В письме к бывшему “серапиону” Всеволоду Иванову в Ташкент Федин писал:
Наш путь, пройденный в замечательные годы, кажется мне сейчас зеркально ясным, и старики, и молодые идут по этому зеркалу бесшумно, гладко, с такой пластичностью, что я их ощущаю физически. Странная вещь воспоминания! Конечно, это мать искусства.
Передай Пешковым, что я надеюсь сделать книгу о Горьком такою, чтобы Алексей Максимович предстал в ней великим не по произволу, а по необходимости. Этот человек научил нас понимать историю, и мы отточили свой взгляд в общении с ним и видим все очень далеко, очень остро и, по-моему, очень верно. Эпоха, которую я беру, необыкновенно увлекательна. Так как мы, наше поколение, никогда не умело, не могло и поэтому не хотело переписываться, то из наших писем в будущем никто не поймет ничего, а это обязывает нас к тому, чтобы вместо писем мы оставили воспоминания, в которых рассказали бы о самом важном для нашего поколения1.

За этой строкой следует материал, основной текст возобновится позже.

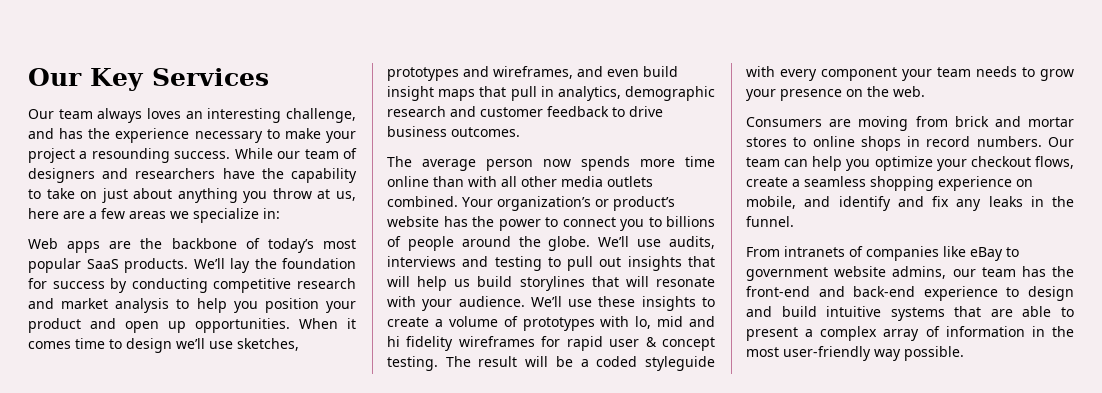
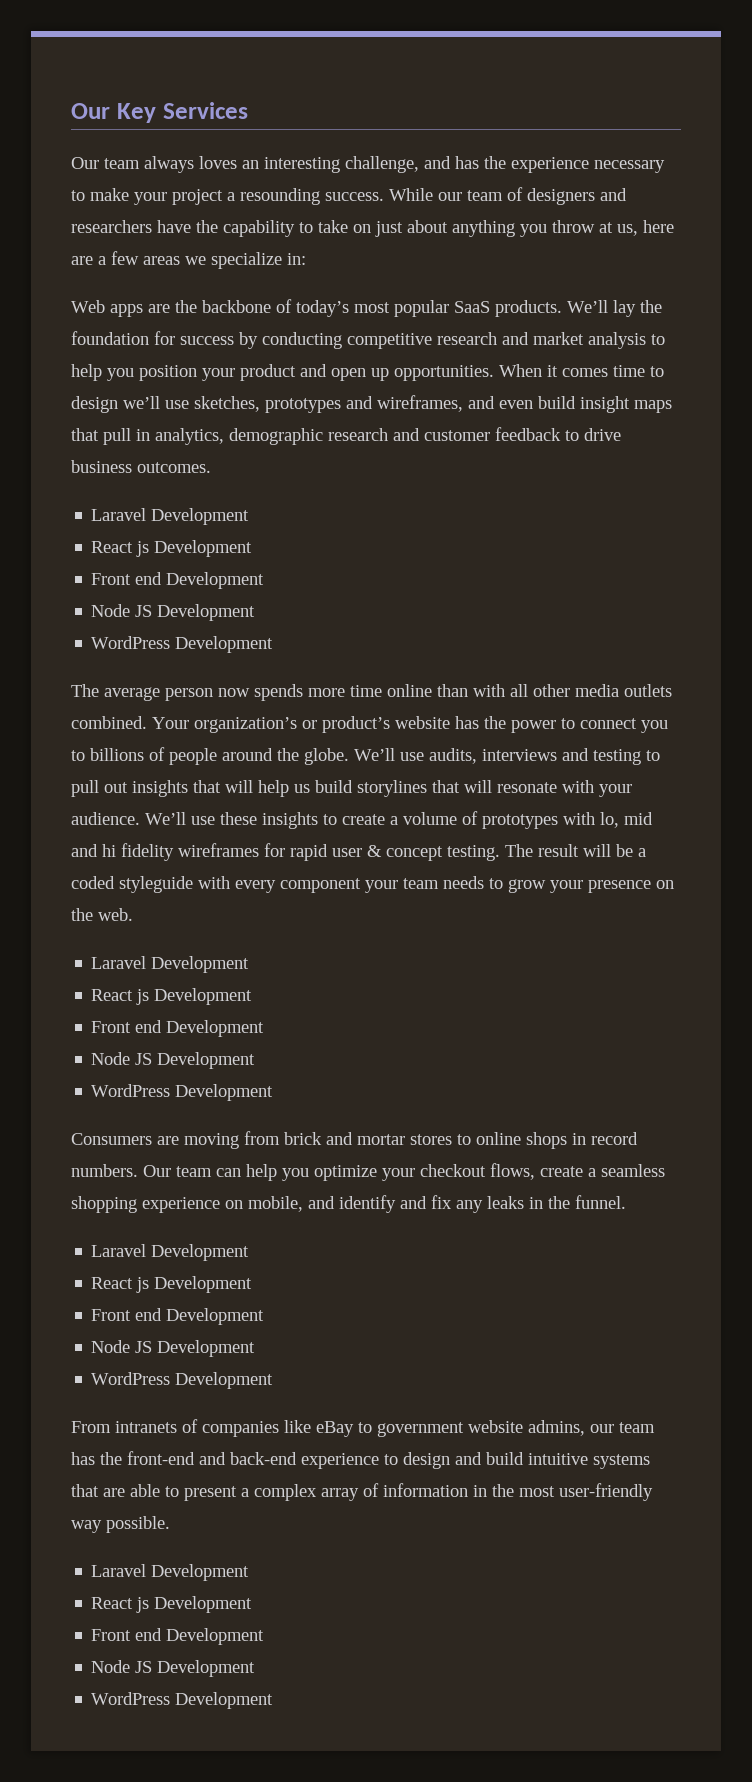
(520, 132) none -> [91,508,250,525] [91,540,253,557] [91,572,265,589] [91,604,256,621] [91,636,274,653] // Laravel Development // React js Development // Front end Development // Node JS Development // WordPress Development
(925, 91) none -> [91,956,250,973] [91,988,253,1005] [91,1020,265,1037] [91,1052,256,1069] [91,1084,274,1101] // Laravel Development // React js Development // Front end Development // Node JS Development // WordPress Development
(794, 221) none -> [91,1244,250,1261] [91,1276,253,1293] [91,1308,265,1325] [91,1340,256,1357] [91,1372,274,1389] // Laravel Development // React js Development // Front end Development // Node JS Development // WordPress Development
(964, 353) none -> [91,1564,250,1581] [91,1596,253,1613] [91,1628,265,1645] [91,1660,256,1677] [91,1692,274,1709] // Laravel Development // React js Development // Front end Development // Node JS Development // WordPress Development

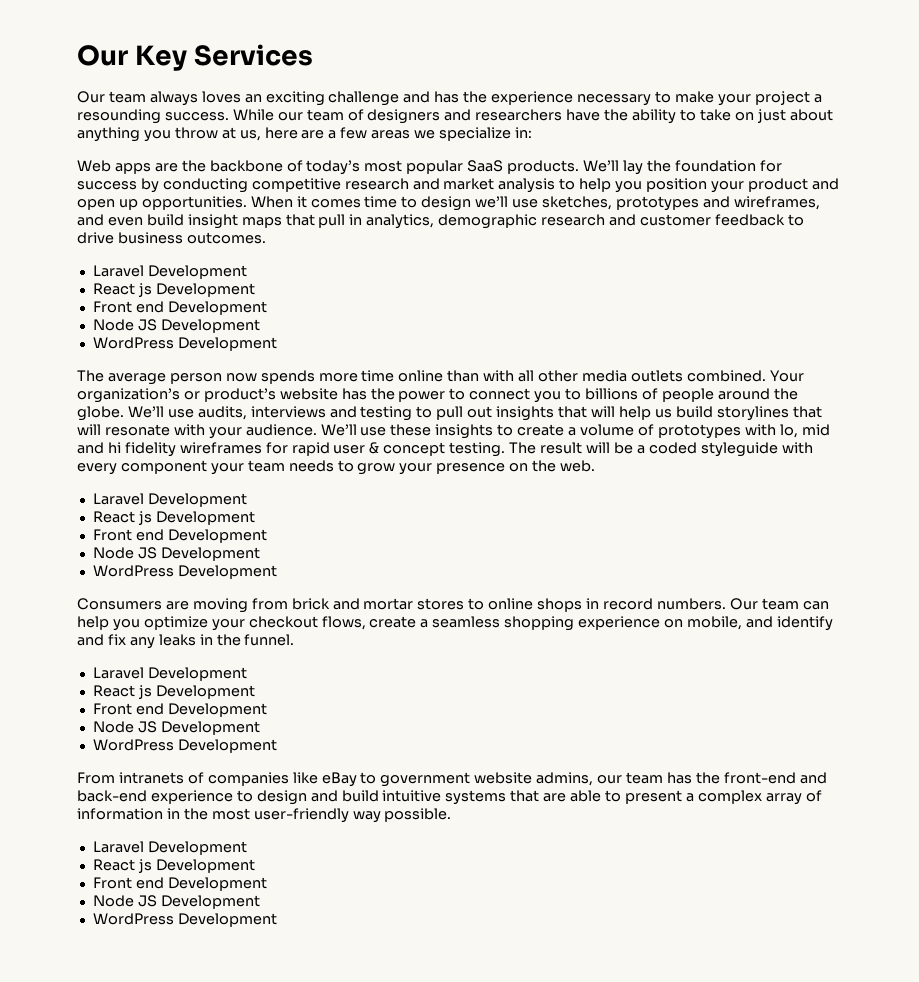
[264,156,419,173] interesting challenge, -> [265,91,400,106] exciting challenge
[223,220,295,237] capability -> [632,109,677,124] ability

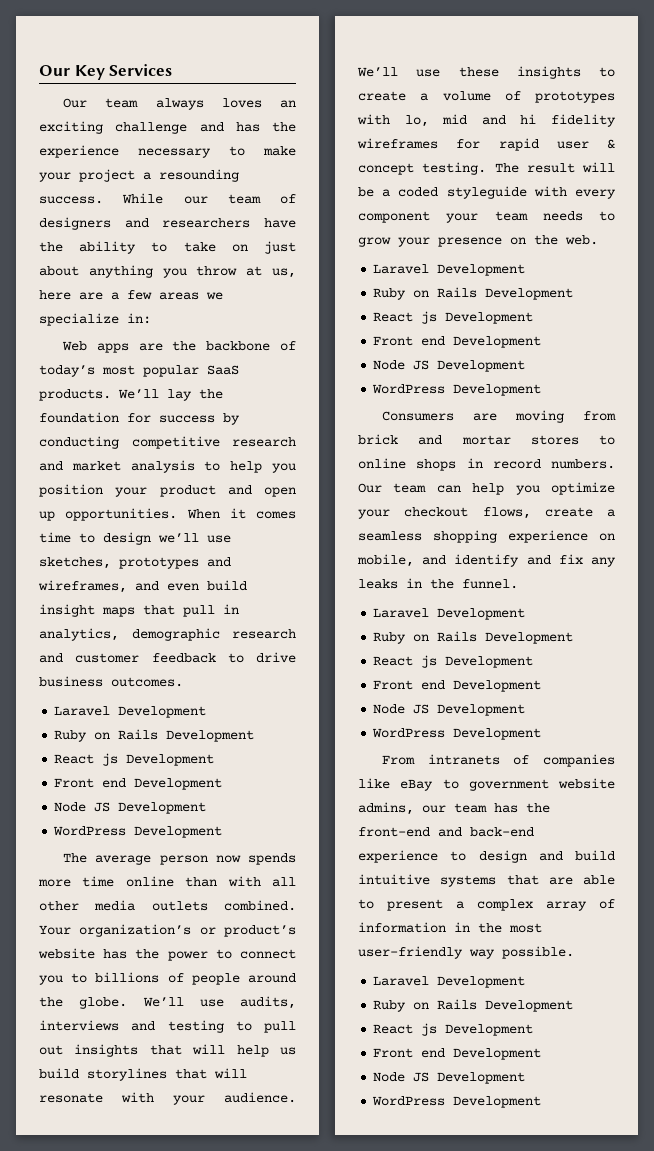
(247, 272) none -> [54,729,255,742] // Ruby on Rails Development
(247, 500) none -> [373,287,574,300] // Ruby on Rails Development
(247, 674) none -> [373,631,574,644] // Ruby on Rails Development
(247, 848) none -> [373,999,574,1012] // Ruby on Rails Development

Однако для живущего по соседству Леонида Леонова, который также слушал чтение Федина, сочинение о Горьком вызывало скрытое раздражение. Федина он спустя годы будет называть неискренним человеком, склонным к актерству. В конце 1920-х Леонов был принят Горьким как писатель, имеющий огромные перспективы, не раз был у него в гостях за границей и в Москве. Спустя несколько лет, когда в Союзе писателей будут обсуждать фединские воспоминания, осведомители запишут за Леоновым следующее:
Книга Федина о Горьком плохая. Недопустимо опубликование писем и высказываний Горького без учета, что это в итоге исказит образ Алексея Максимовича. Горький не сразу стал тем писателем и учителем жизни, которого высоко чтит советская страна. И бестактно сейчас, в интересах личной писательской биографии, публиковать то, что было сказано Горьким совсем в другое время, на иной стадии нашей общественной и литературной жизни. У меня тоже есть письма Горького, воспоминания о беседах с ним, но я не предаю и не предам этот материал гласности в интересах сохранения в народе цельного образа великого писателя, пришедшего к полному единению со своим народом, с партией, с советским государством[318].

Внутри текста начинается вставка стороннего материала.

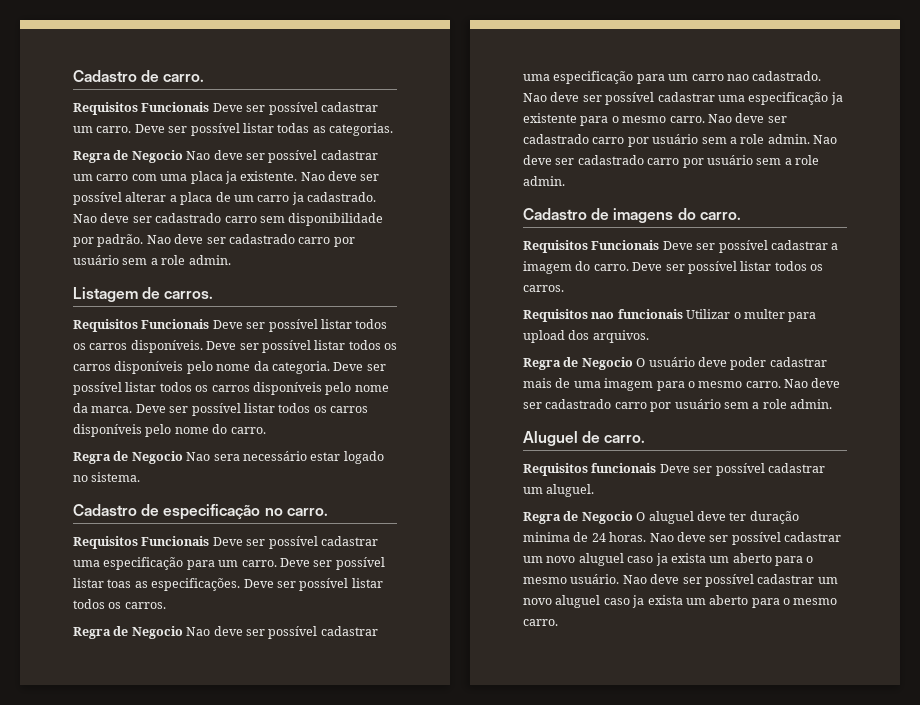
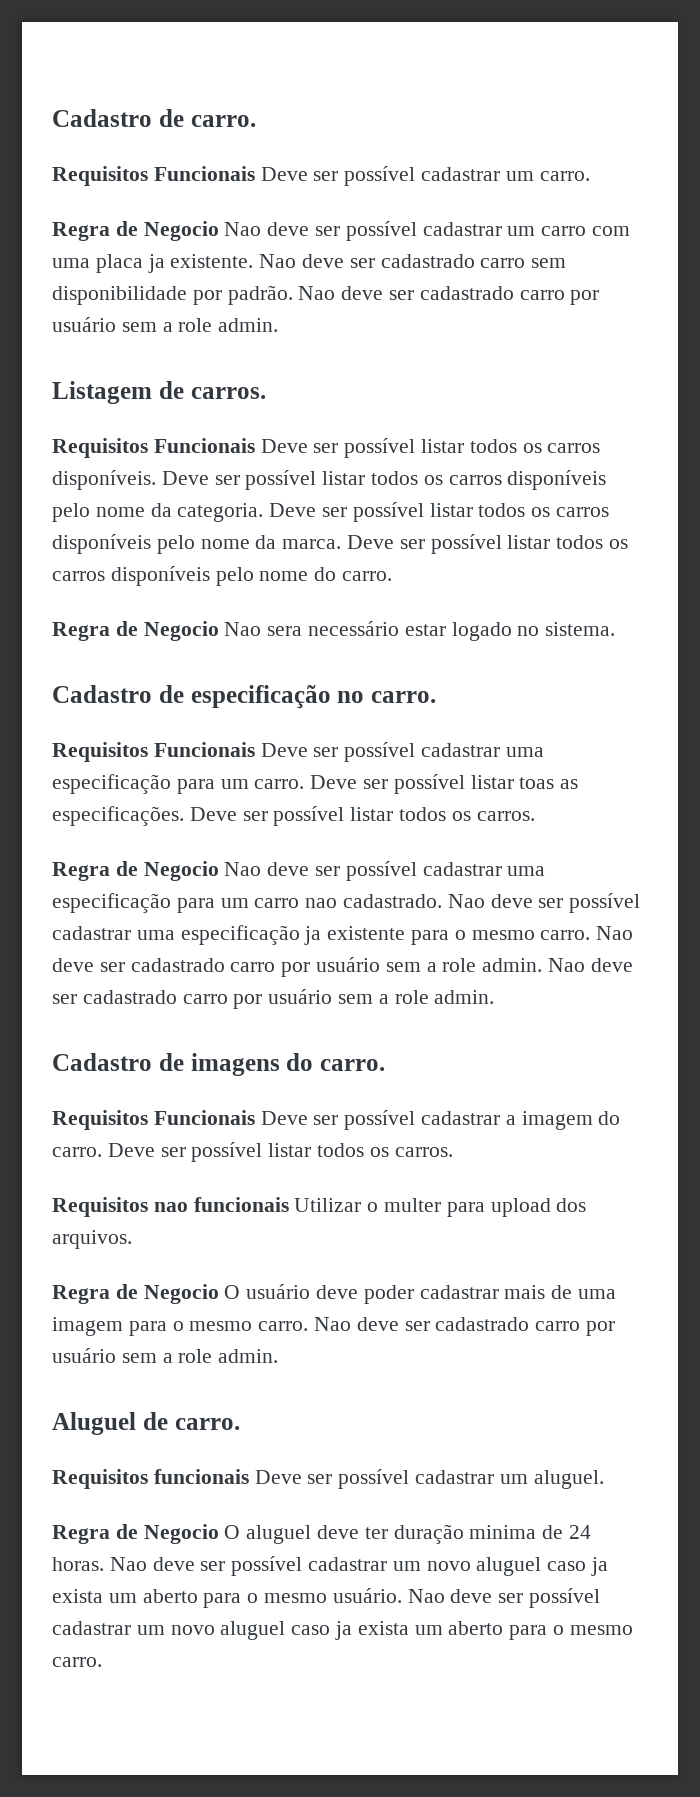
[134,123,393,136] Deve ser possível listar todas as categorias. -> (590, 176) none
[73,192,376,205] [73,213,152,223] possível alterar a placa de um carro ja cadastrado. Nao deve ser -> (375, 263) none

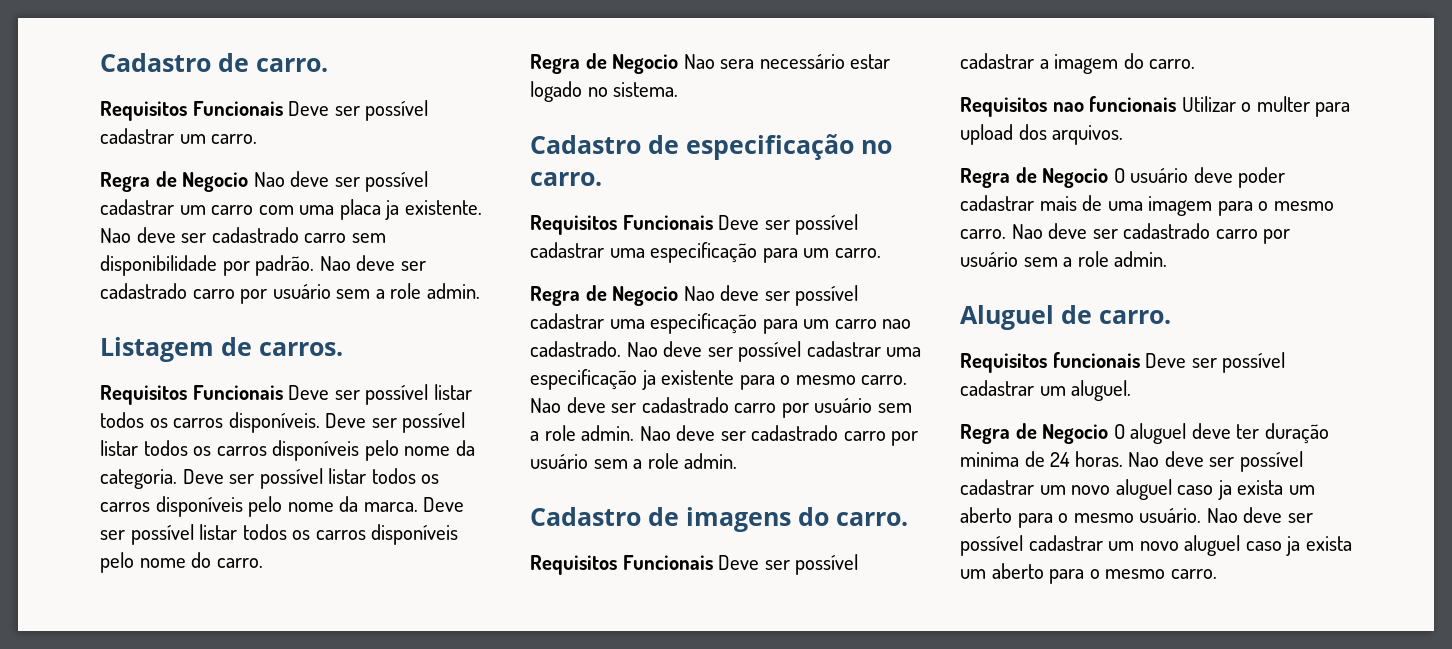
[310,774,579,794] [52,806,535,826] Deve ser possível listar toas as especificações. Deve ser possível listar todos os carros. -> (881, 253) none
[107,1142,453,1162] Deve ser possível listar todos os carros. -> (1196, 64) none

Но этот ревнивый отзыв прозвучит через три года, а пока все живут тесно и стараются максимально корректно говорить друг о друге[319]. Вместе справляют Новый 1942 год. Гладков отмечает в дневнике, что почему-то ни Федину, ни Леонову не пришло в голову пригласить на праздник Пастернака.
В начале 1942 года, когда каждая семья должна была для себя добывать дрова, Федин тоже отправился на берег Камы, где были дровяные склады, чтобы раздобыть там лошадь. Но наступила темнота, он вернулся измученный тем, что ему так и не удалось ничего сделать. То же повторилось и на следующий день. Леонид Леонов, будучи человеком предприимчивым, взял у Федина деньги, вернулся с дровами и для себя, и для него.
Вспоминали, что Леонов приехал в Чистополь с большими деньгами, покупал на рынке бочки с медом, поражая местных жителей и писателей. Однако психологически Леонов был в тяжелом состоянии. Пастернак писал из Москвы жене в самом начале войны: “Леонов почти рехнулся от тоски по своим, он плачет, молится Богу, мы с Костей (Фединым. – Н. Г.) каждый день его успокаиваем”[320].
Леонов не оставил воспоминаний и не любил, когда за ним записывали, видимо, сказывался многолетний страх. Его жена Татьяна Сабашникова была дочерью знаменитого купца, издателя Сабашникова, многие родственники со стороны жены были арестованы, общение с ними было прервано. А. Овчаренко, который спустя годы записывал за Леоновым и его женой, передавал ее рассказ о тех днях:
В критический момент 1941 года, когда Леня, оставшись в Москве, отправил меня вместе с женами писателей в эвакуацию, я встретилась впервые с Паустовским в Чистополе. Я прибежала на станцию, чтоб узнать, как Леня в Москве. Он сказал мне: “Я лично с ним не знаком, но он, кажется, сошел с ума”[321].
Такого рода свидетельств было много.